Das bedeutete vor allem einen harten Arbeitstag für Nils Politt, der viele Kilometer an der Spitze des Feldes verbrachte, um die Fluchtgruppe des Tages in Schach zu halten. Stundenlang sah man den Kölner sich vorne abrackern. Der Vorsprung der Ausreißer, zu denen auch der Toursieger von 2018, Geraint Thomas, gehörte, wuchs dank Politt nie auf viel mehr als anderthalb Minuten an. „Das war viel Arbeit, aber die wurde mit dem Sieg belohnt, insofern sehr schön“, sagte Politt später am Teambus recht nüchtern.

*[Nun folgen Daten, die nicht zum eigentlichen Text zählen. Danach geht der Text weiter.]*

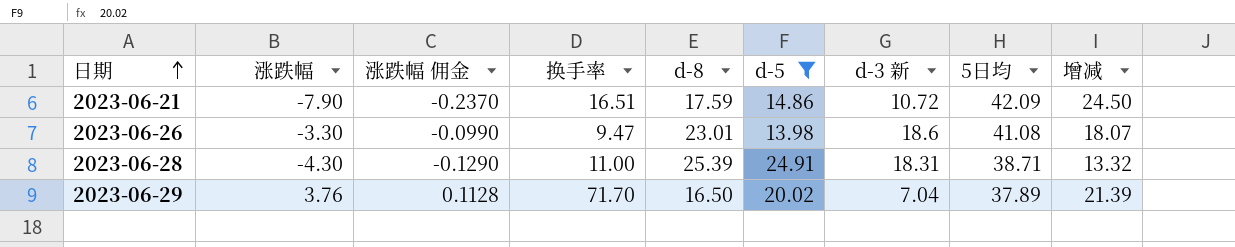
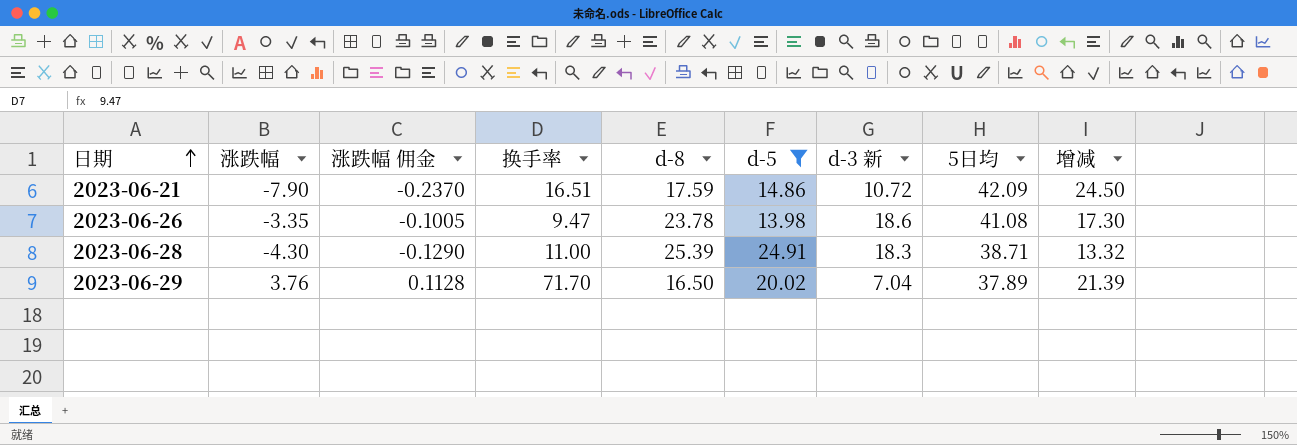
2023-06-26 | 涨跌幅: -3.30 -> -3.35
2023-06-26 | 涨跌幅 佣金: -0.0990 -> -0.1005
2023-06-26 | d-8: 23.01 -> 23.78
2023-06-26 | 增减: 18.07 -> 17.30
2023-06-28 | d-3 新: 18.31 -> 18.3

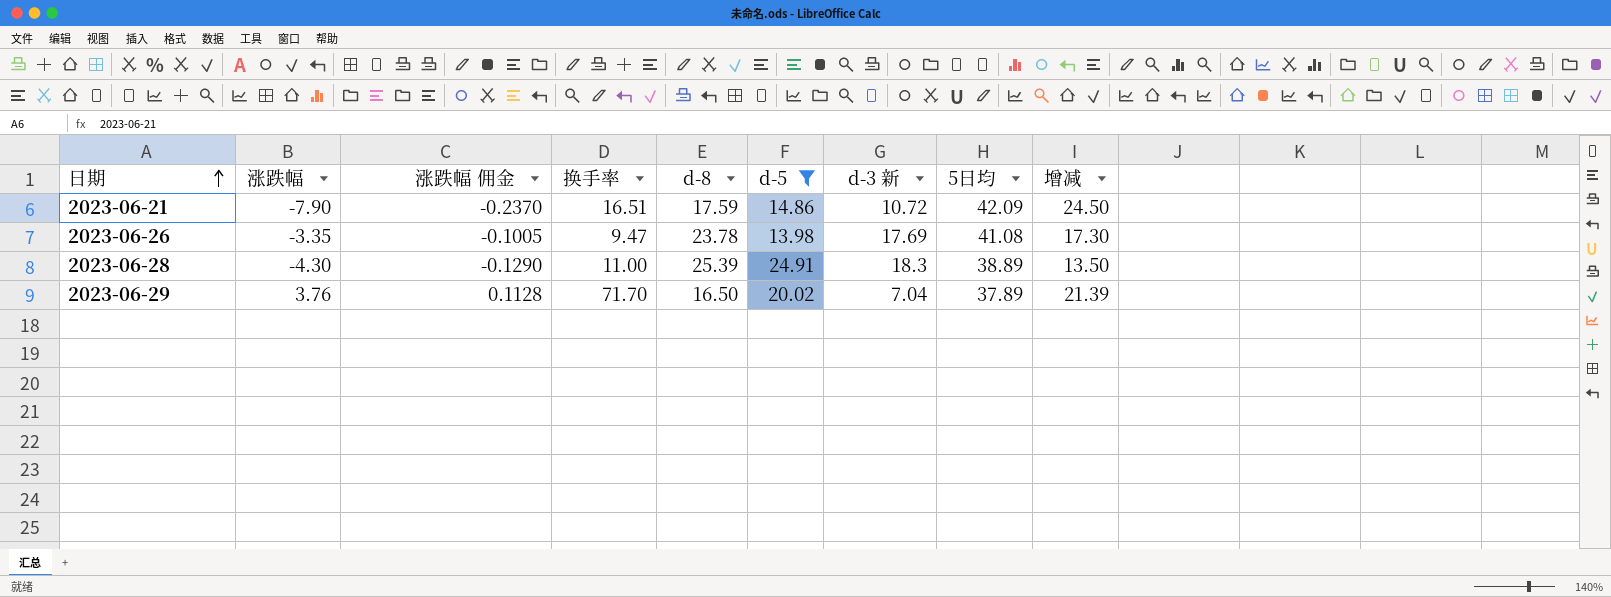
2023-06-26 | d-3 新: 18.6 -> 17.69
2023-06-28 | 5日均: 38.71 -> 38.89
2023-06-28 | 增减: 13.32 -> 13.50

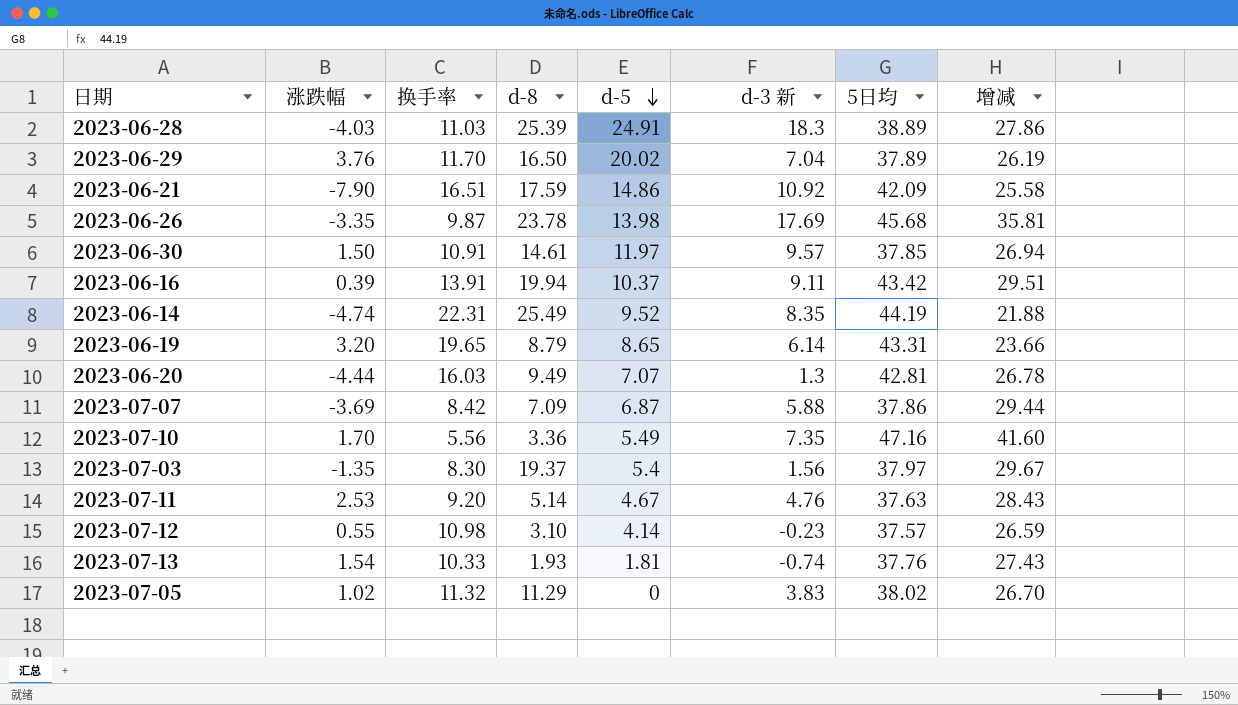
filter: d-5 >= 13.98 -> none
row order: 日期 ascending -> d-5 descending
column 涨跌幅 佣金 | formula: [涨跌幅] * 0.03 -> none
column 增减 | formula: [5日均] - [d-8] -> [5日均] - [换手率]
2023-06-28 | 涨跌幅: -4.30 -> -4.03
2023-06-28 | 换手率: 11.00 -> 11.03
2023-06-29 | 换手率: 71.70 -> 11.70
2023-06-21 | d-3 新: 10.72 -> 10.92
2023-06-26 | 换手率: 9.47 -> 9.87
2023-06-26 | 5日均: 41.08 -> 45.68

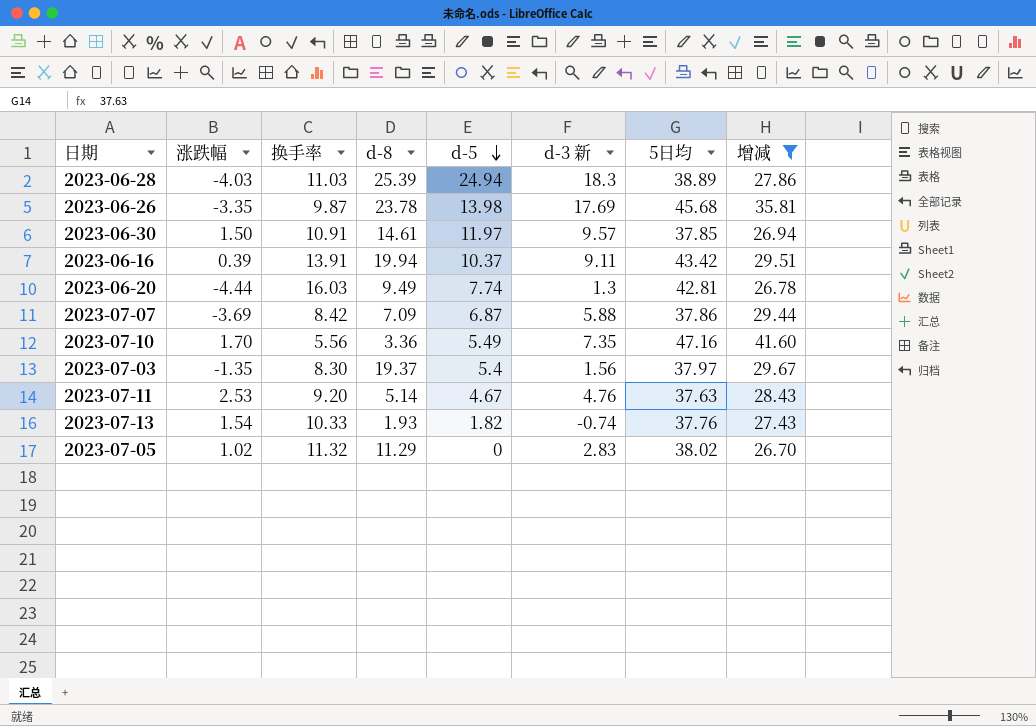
filter: none -> 增减 >= 26.70
2023-06-28 | d-5: 24.91 -> 24.94
2023-06-20 | d-5: 7.07 -> 7.74
2023-07-13 | d-5: 1.81 -> 1.82
2023-07-05 | d-3 新: 3.83 -> 2.83

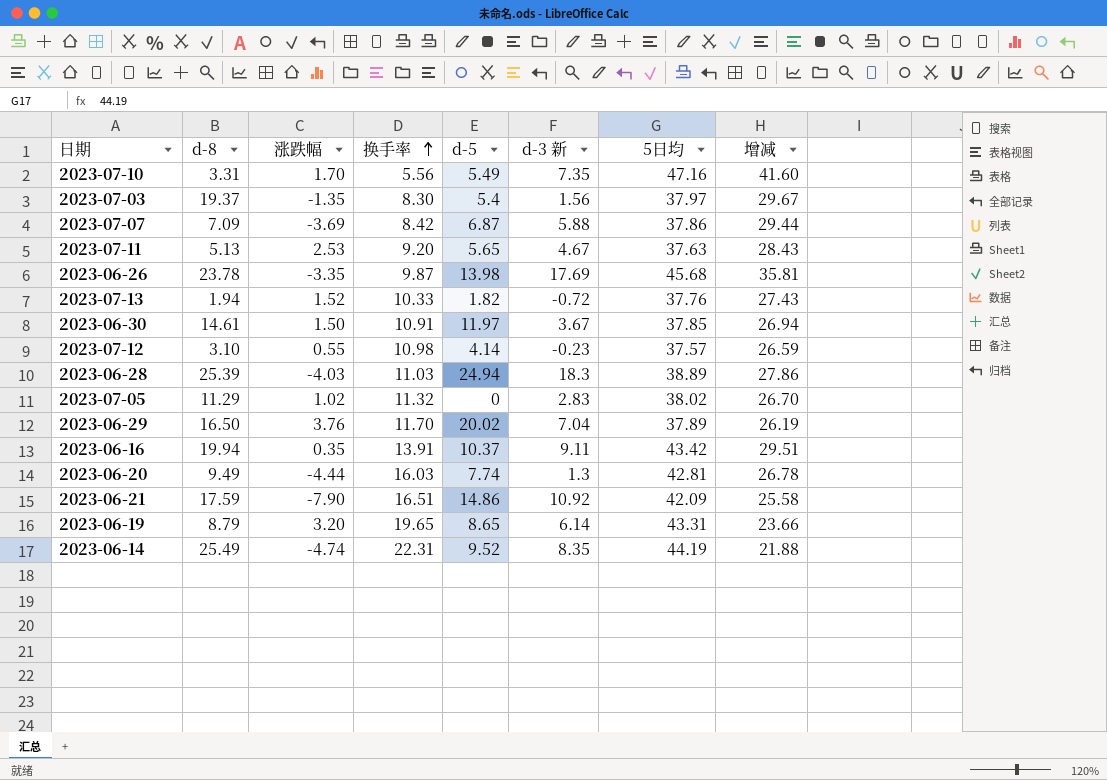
filter: 增减 >= 26.70 -> none
row order: d-5 descending -> 换手率 ascending
column d-8 | position: 4 -> 2
2023-07-10 | d-8: 3.36 -> 3.31
2023-07-11 | d-8: 5.14 -> 5.13
2023-07-11 | d-5: 4.67 -> 5.65
2023-07-11 | d-3 新: 4.76 -> 4.67
2023-07-13 | d-8: 1.93 -> 1.94
2023-07-13 | 涨跌幅: 1.54 -> 1.52
2023-07-13 | d-3 新: -0.74 -> -0.72
2023-06-30 | d-3 新: 9.57 -> 3.67
2023-06-16 | 涨跌幅: 0.39 -> 0.35

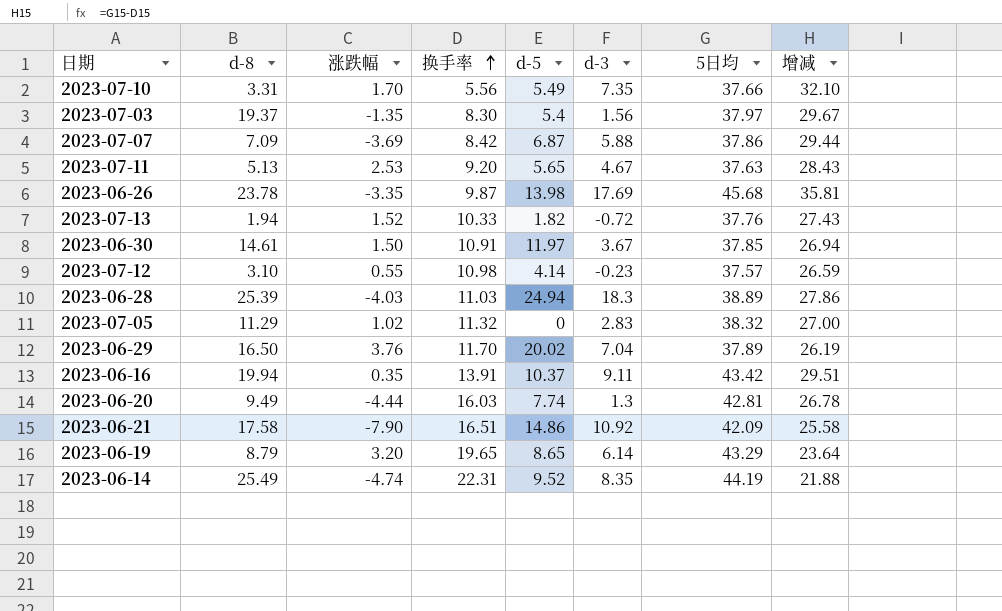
column name: d-3 新 -> d-3
2023-07-10 | 5日均: 47.16 -> 37.66
2023-07-10 | 增减: 41.60 -> 32.10
2023-07-05 | 5日均: 38.02 -> 38.32
2023-07-05 | 增减: 26.70 -> 27.00
2023-06-21 | d-8: 17.59 -> 17.58
2023-06-19 | 5日均: 43.31 -> 43.29
2023-06-19 | 增减: 23.66 -> 23.64

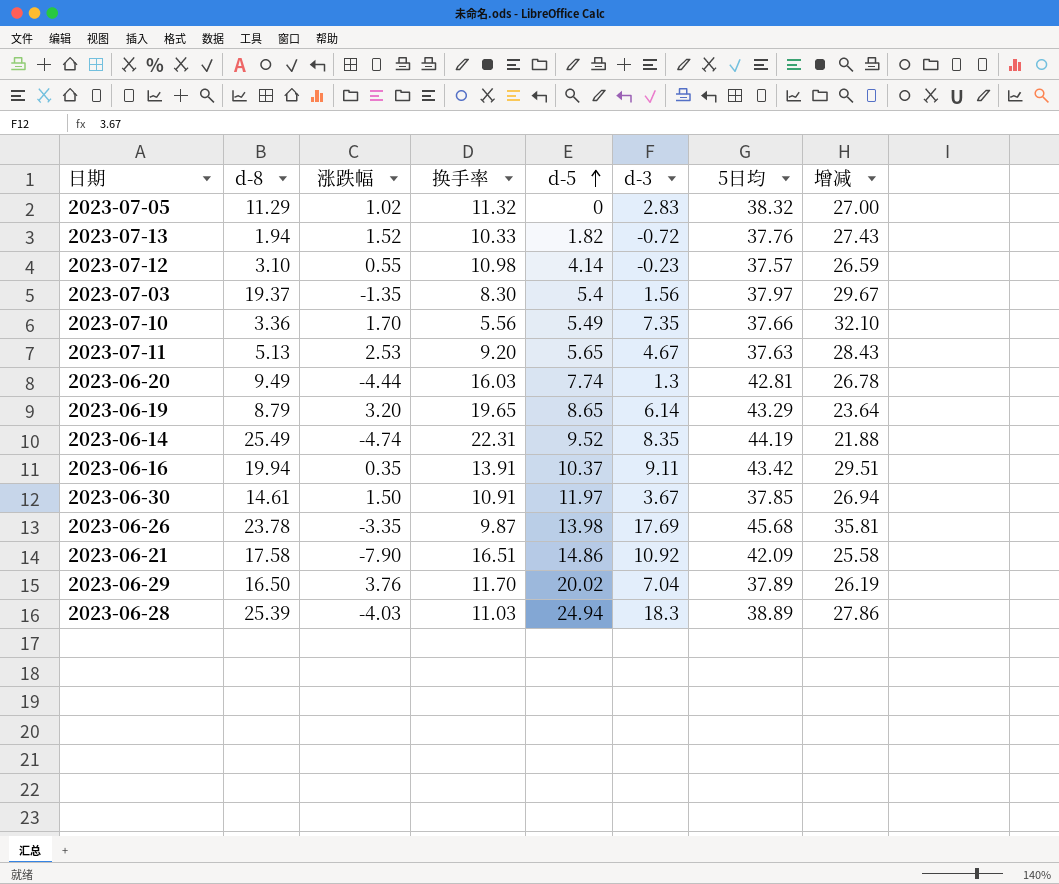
row order: 换手率 ascending -> d-5 ascending
row 2023-07-07: 7.09 | -3.69 | 8.42 | 6.87 | 5.88 | 37.86 | 29.44 -> none
2023-07-10 | d-8: 3.31 -> 3.36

Pogacar dagegen reagierte mit einer Lobeshymne, als er auf seinen deutschen Helfer angesprochen wurde. „Nils ist unsere Giraffe“, begann der Slowene in Anspielung auf die 1,92 Meter Länge des Kölners. In den ersten Tagen habe Politt ein wenig gelitten, erzählte er. „Aber jetzt, wo es drauf ankommt, zeigt er, dass er einer der besten Domestiken der Welt ist, wenn nicht sogar der beste für den Job. Nils Politt ist einzigartig.“

Der beste Fahrer der Welt im wohl besten Team

Politts Job war rund 20 Kilometer vor dem Ziel getan, dann übernahmen andere die Aufgabe, Pogacar den Sieg vorzubereiten. Tim Wellens etwa, der seinen Kapitän in den Schlussanstieg führte. Und später Jhonatan Navárez, der es nicht nur schaffte, auf den letzten zwei steilen Kilometern mit den Favoriten mitzufahren, sondern Pogacar auch noch den Sprint anzufahren, den dieser dann vor seinem ärgsten Widersacher Jonas Vingegaard gewann.

Pogacar – unbestritten der derzeit beste Radfahrer der Welt – schafft viele Dinge im Alleingang, aber auch noch eins der besten, wenn nicht das beste Team der Welt um sich zu haben, macht ihn noch unangreifbarer. Das mit einem von den Vereinigten Arabischen Emiraten mit einem Budget von angeblich rund 60 Millionen Euro ausgestattete UAE-Team kann Pogacar locker Helfer von diesem Kaliber zur Seite stellen.

Umso glücklicher dürfte der Slowene sein, dass Almeida – Sieger der Tour de Suisse im Juni und Vierter der Tour de France im vergangenen Jahr – offenbar weitermachen kann. Pogacar wird ihn brauchen auf dem Weg zu seinem vierten Toursieg. Am Wochenende folgen zwei Flachetappen, die Pogacar in Mûr-de-Bretagne schon als Ruhetage bezeichnete, die Almeida aber irgendwie überstehen muss, genau wie die anstehende Etappe im Zentralmassiv. Danach folgt der Ruhetag, bevor es in den Pyrenäen dann ernst wird.